[TASK DETAILS]
From the line containing "subtotal: 8915.90 -> 8172.50" to the end of the records below, output each line exactly; include both ends and nothing else.

** RECORDS SUPPLIED follows **

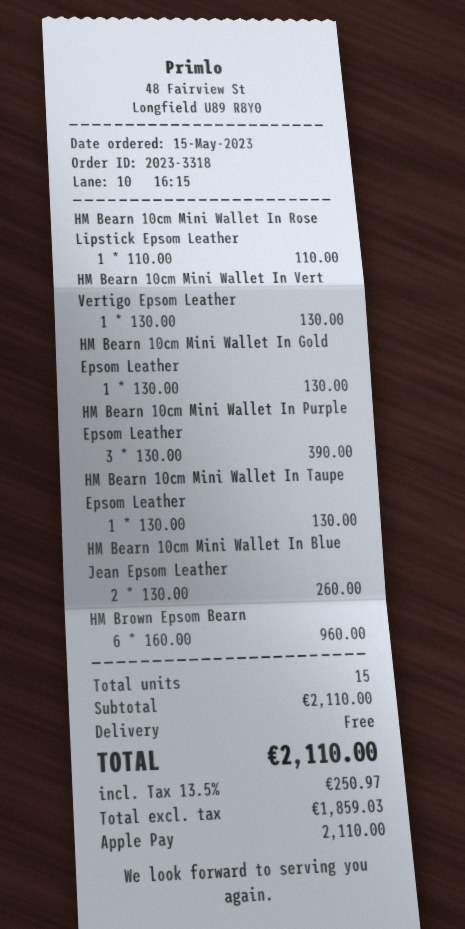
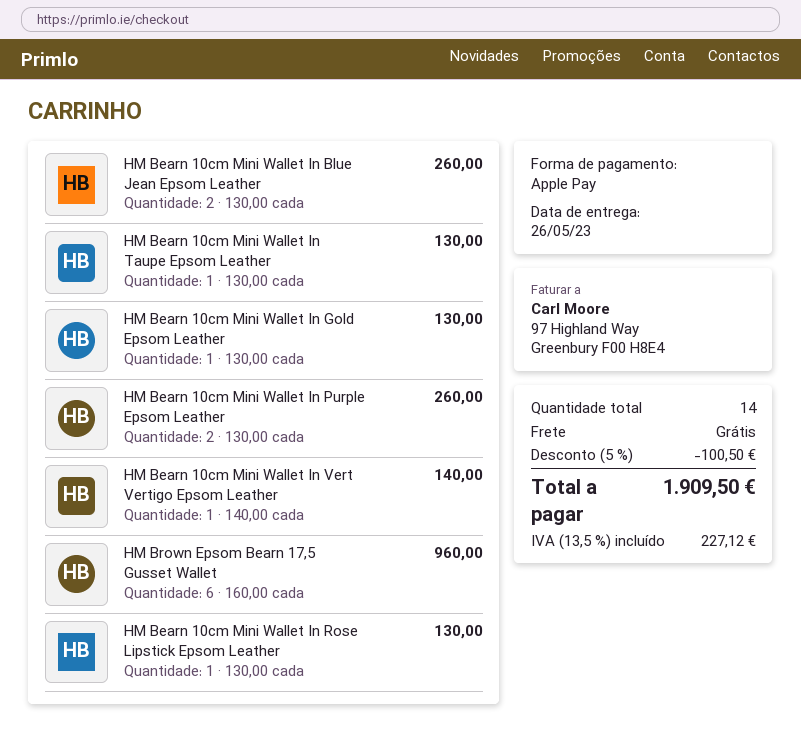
HM Bearn 10cm Mini Wallet In Rose Lipstick Epsom Leather: 1 x 110.00 = 110.00 -> 1 x 130.00 = 130.00
HM Bearn 10cm Mini Wallet In Vert Vertigo Epsom Leather: 1 x 130.00 = 130.00 -> 1 x 140.00 = 140.00
HM Bearn 10cm Mini Wallet In Purple Epsom Leather: 3 x 130.00 = 390.00 -> 2 x 130.00 = 260.00
total quantity: 15 -> 14
discount: none -> 5% = 100.50
tax: 13.5% = 250.97 -> 13.5% = 227.12
total: 2110.00 -> 1909.50

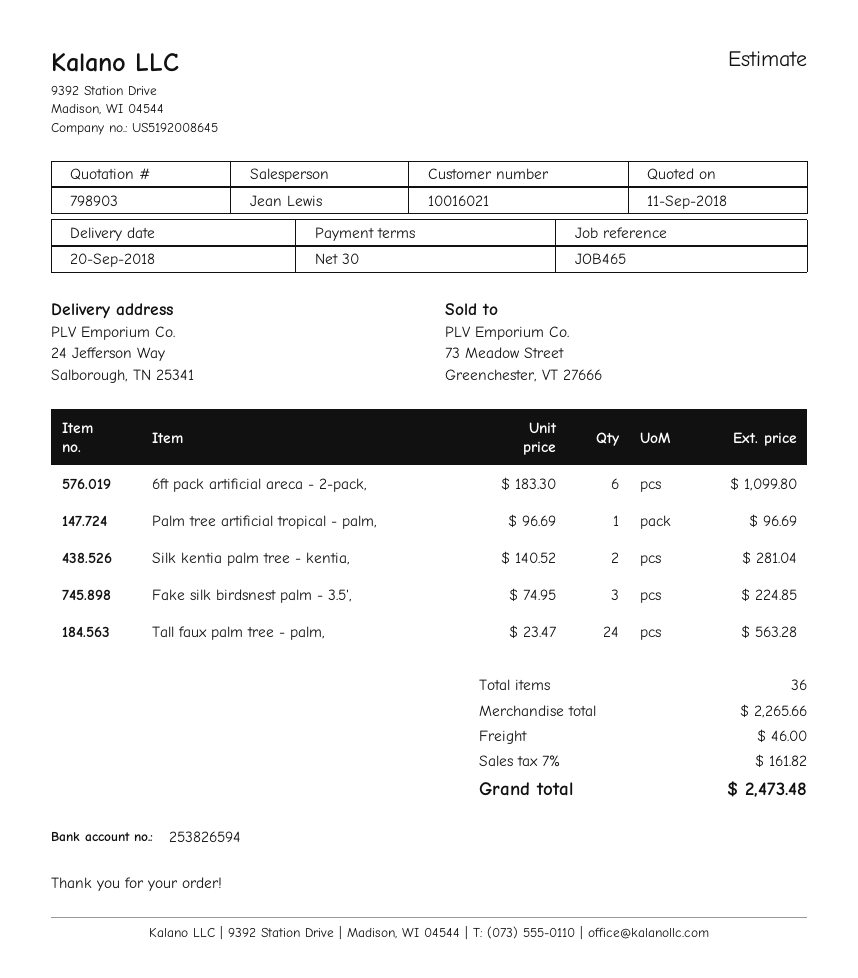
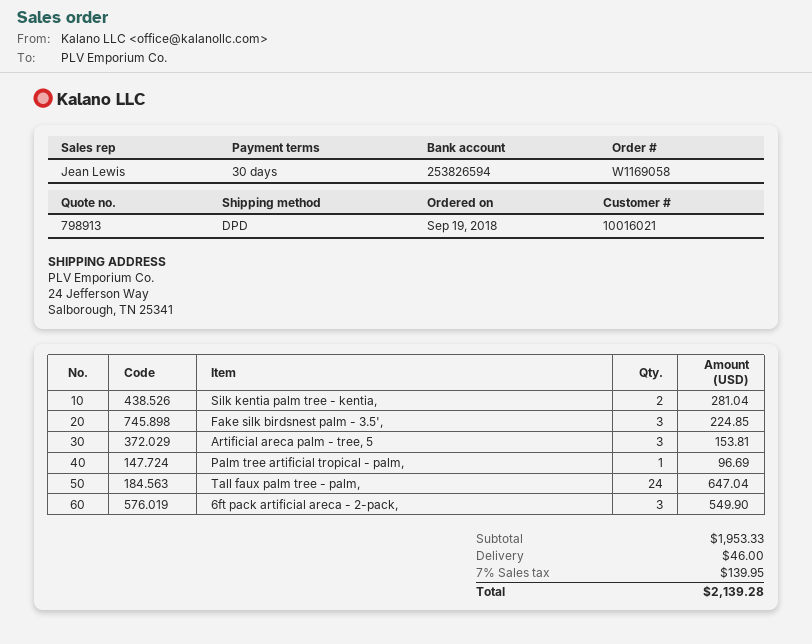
quote number: 798903 -> 798913
6ft pack artificial areca - 2-pack,: 6 for 1099.80 -> 3 for 549.90
Tall faux palm tree - palm,: 24 for 563.28 -> 24 for 647.04
Artificial areca palm - tree, 5: none -> 3 for 153.81
subtotal: 2265.66 -> 1953.33
tax: 7% = 161.82 -> 7% = 139.95
total: 2473.48 -> 2139.28

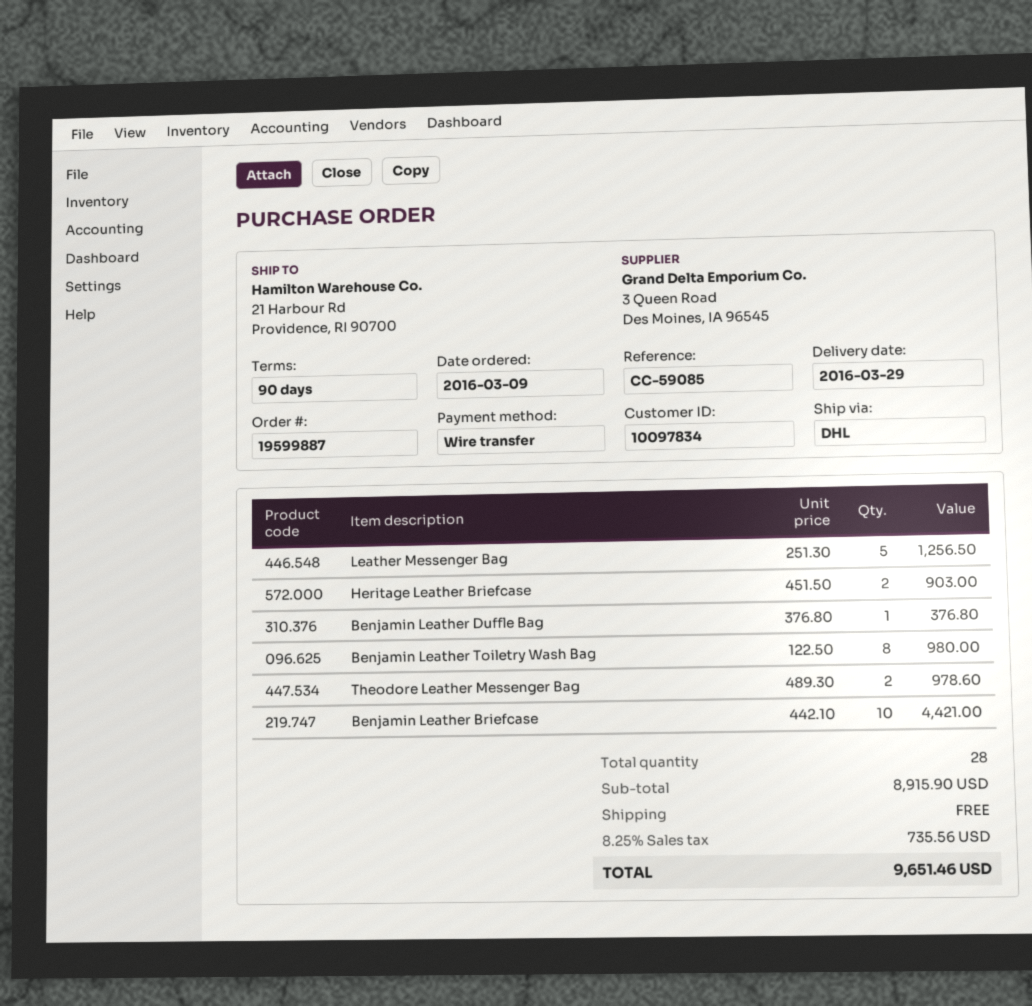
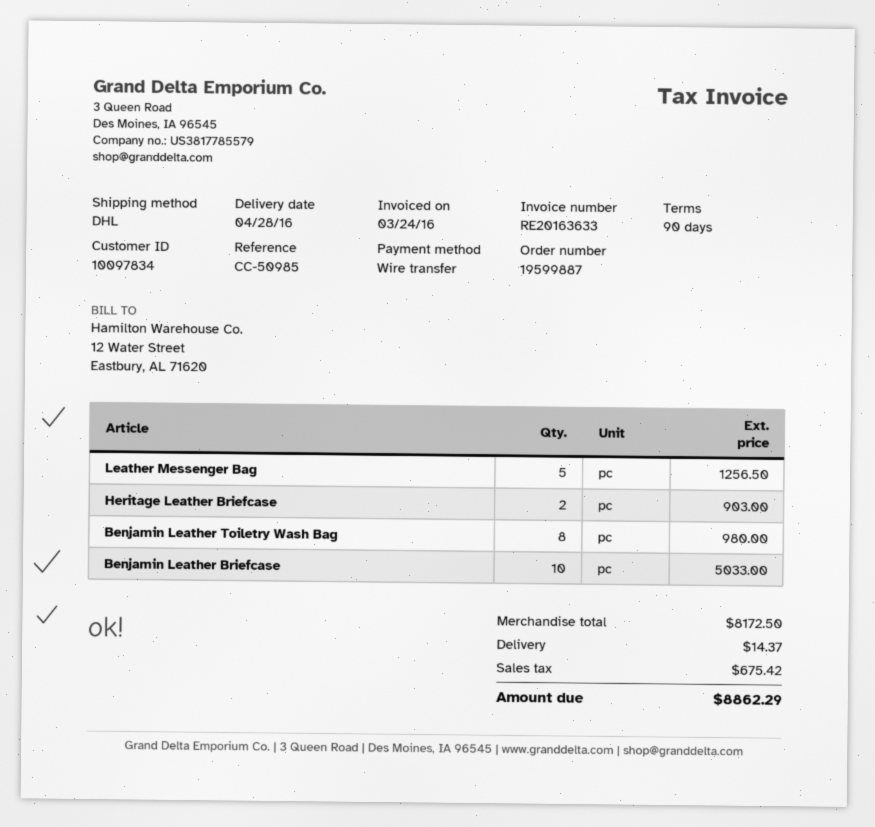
delivery date: 2016-03-29 -> 2016-04-28
reference: CC-59085 -> CC-50985
Benjamin Leather Duffle Bag: 1 for 376.80 -> none
Theodore Leather Messenger Bag: 2 for 978.60 -> none
Benjamin Leather Briefcase: 10 for 4421.00 -> 10 for 5033.00
subtotal: 8915.90 -> 8172.50
shipping: 0.00 -> 14.37
tax: 735.56 -> 675.42
total: 9651.46 -> 8862.29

** End of RECORDS SUPPLIED **

[EXERCISE OUTPUT]
subtotal: 8915.90 -> 8172.50
shipping: 0.00 -> 14.37
tax: 735.56 -> 675.42
total: 9651.46 -> 8862.29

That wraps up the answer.